» YOUR GOAL: Your answer should consist only of the line with "[12,458,365,502] BAR ACCESSORIES (18) -> none" and the lines after it, reproduced exactly through the end of the entries below.

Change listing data
▽

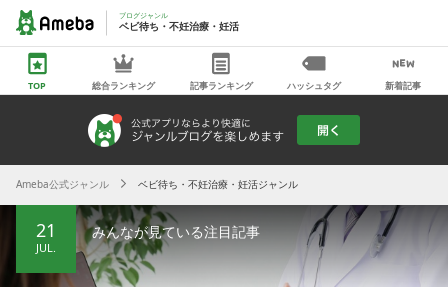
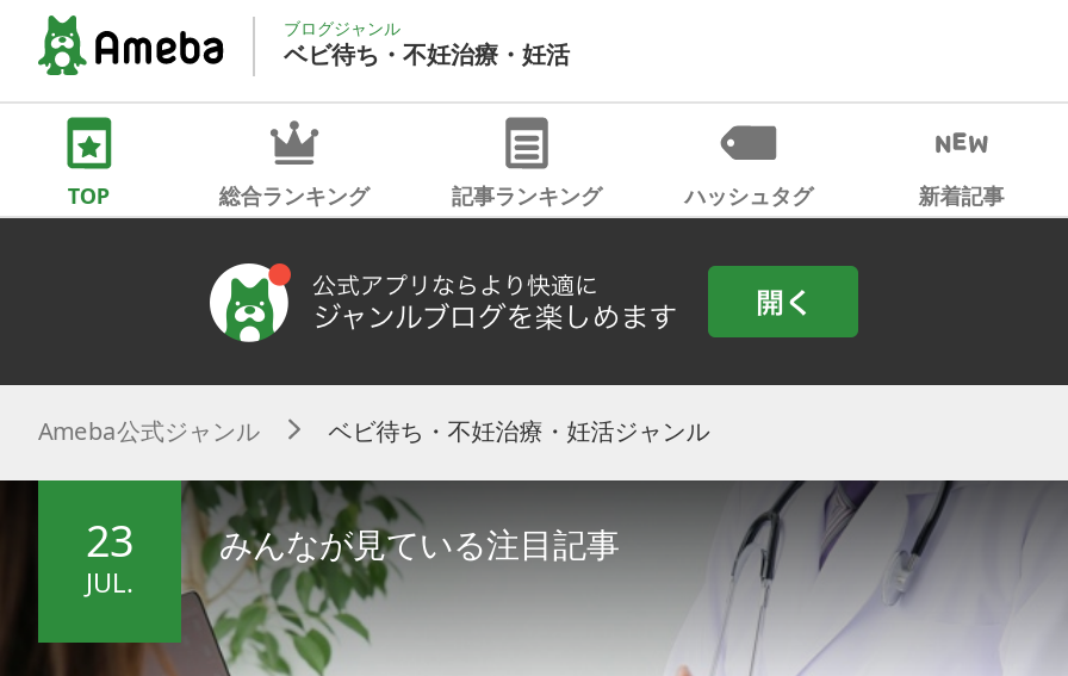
[36,218,260,242] 21 みんなが見ている注目記事 -> [86,511,620,568] 23 みんなが見ている注目記事

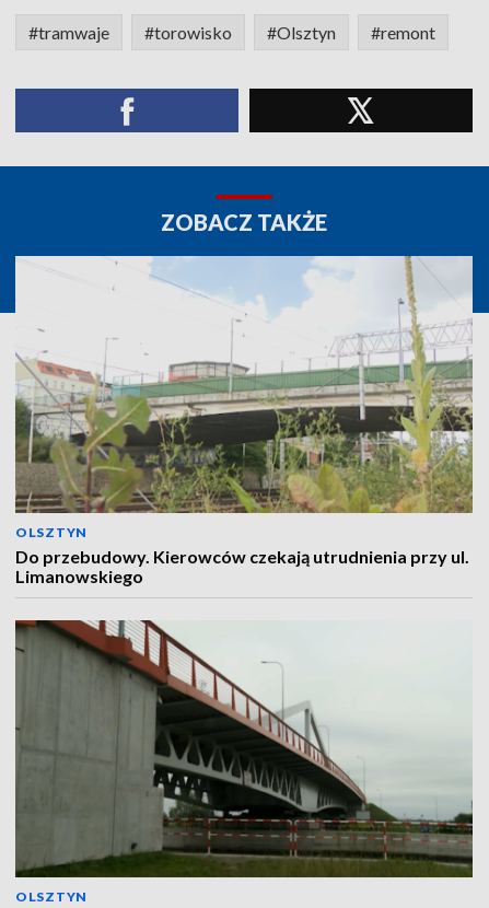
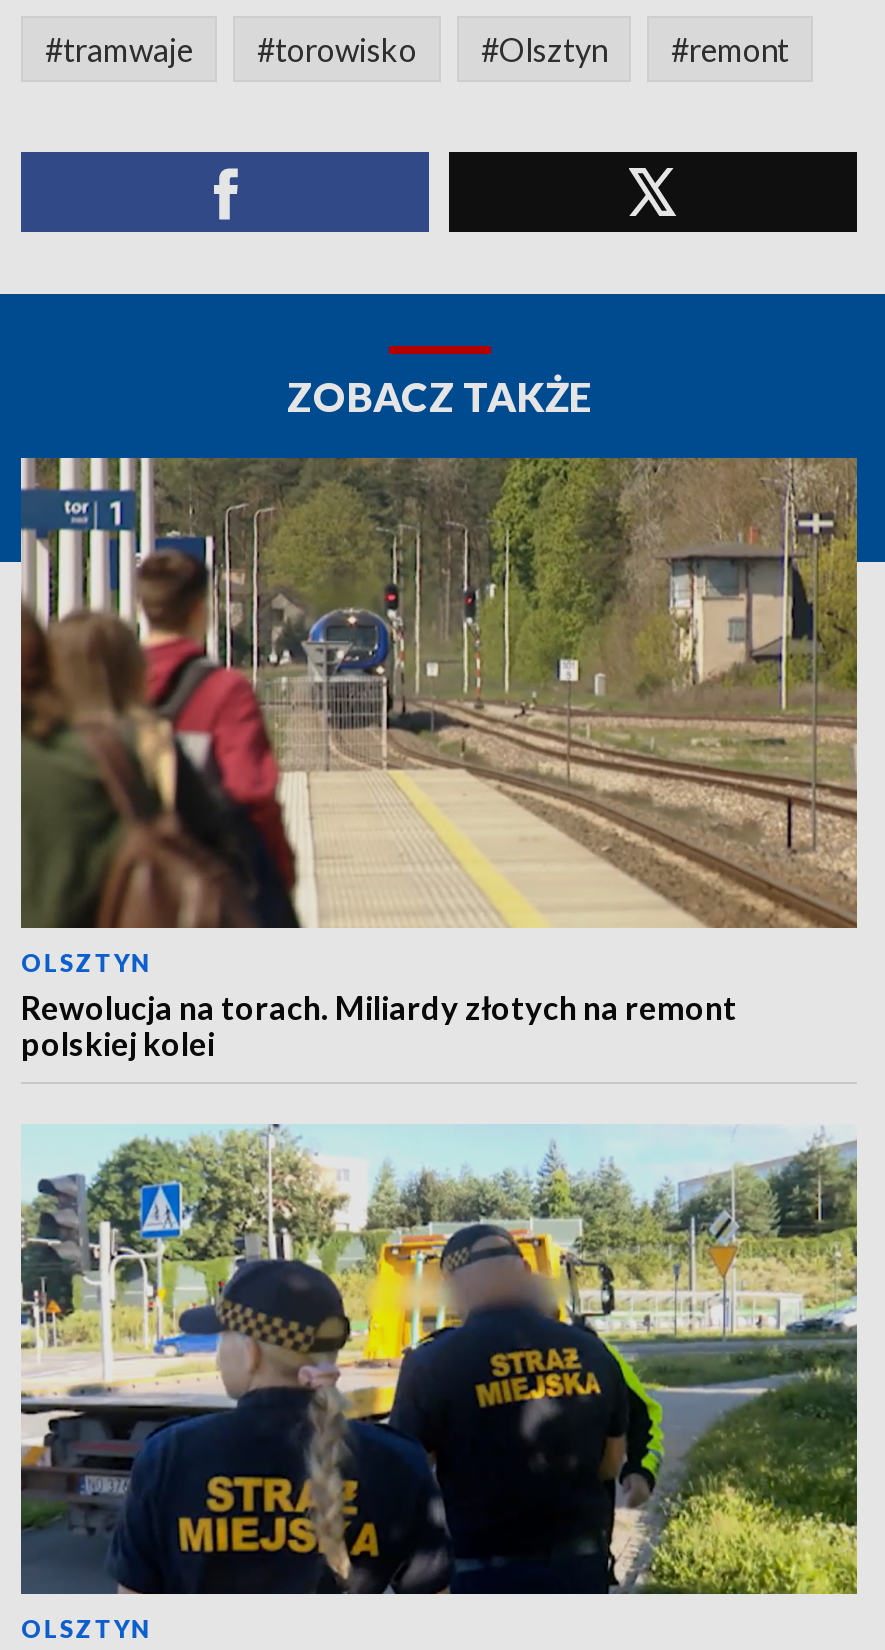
[14,255,474,586] [image] | Do przebudowy. Kierowców czekają utrudnienia przy ul. | Limanowskiego -> [19,456,859,1062] [image] | Rewolucja na torach. Miliardy złotych na remont | polskiej kolei
[14,619,474,878] [image] -> [21,1124,859,1596] [image]

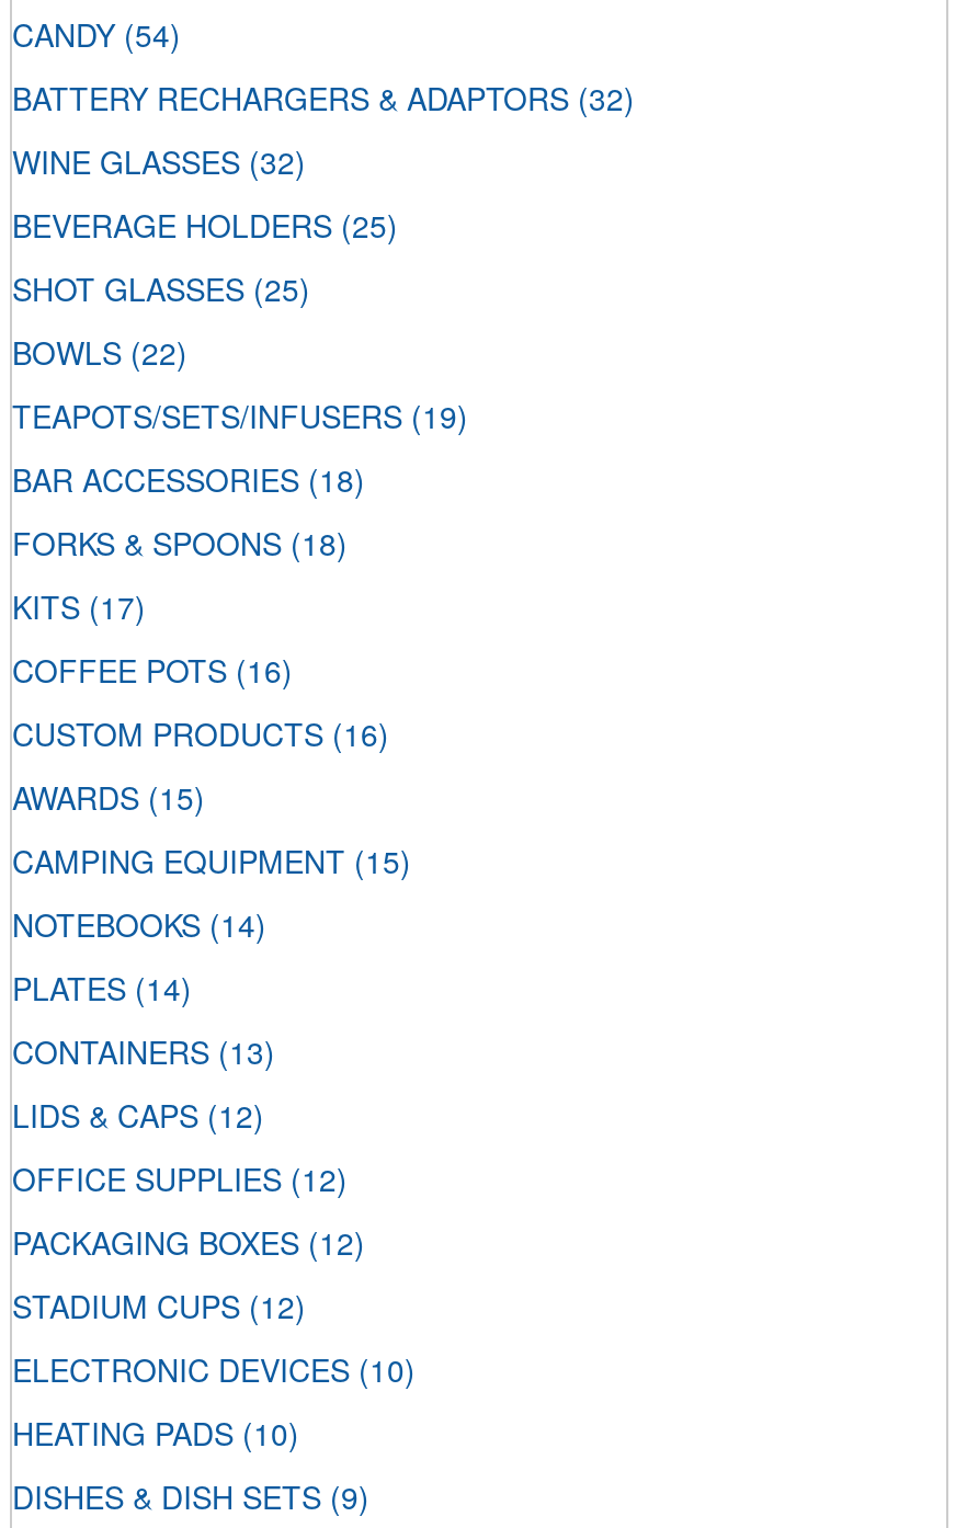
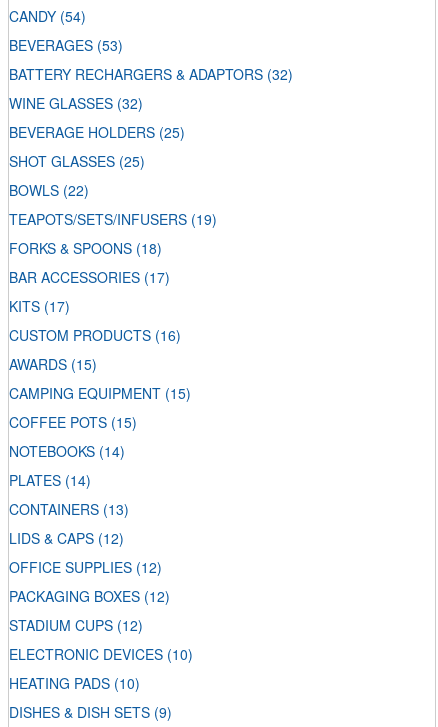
none -> [9,35,123,55] BEVERAGES (53)
[12,458,365,502] BAR ACCESSORIES (18) -> none
none -> [9,267,170,287] BAR ACCESSORIES (17)
[12,648,293,692] COFFEE POTS (16) -> none
none -> [9,412,137,432] COFFEE POTS (15)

△

» RESPONSE BOX:
[12,458,365,502] BAR ACCESSORIES (18) -> none
none -> [9,267,170,287] BAR ACCESSORIES (17)
[12,648,293,692] COFFEE POTS (16) -> none
none -> [9,412,137,432] COFFEE POTS (15)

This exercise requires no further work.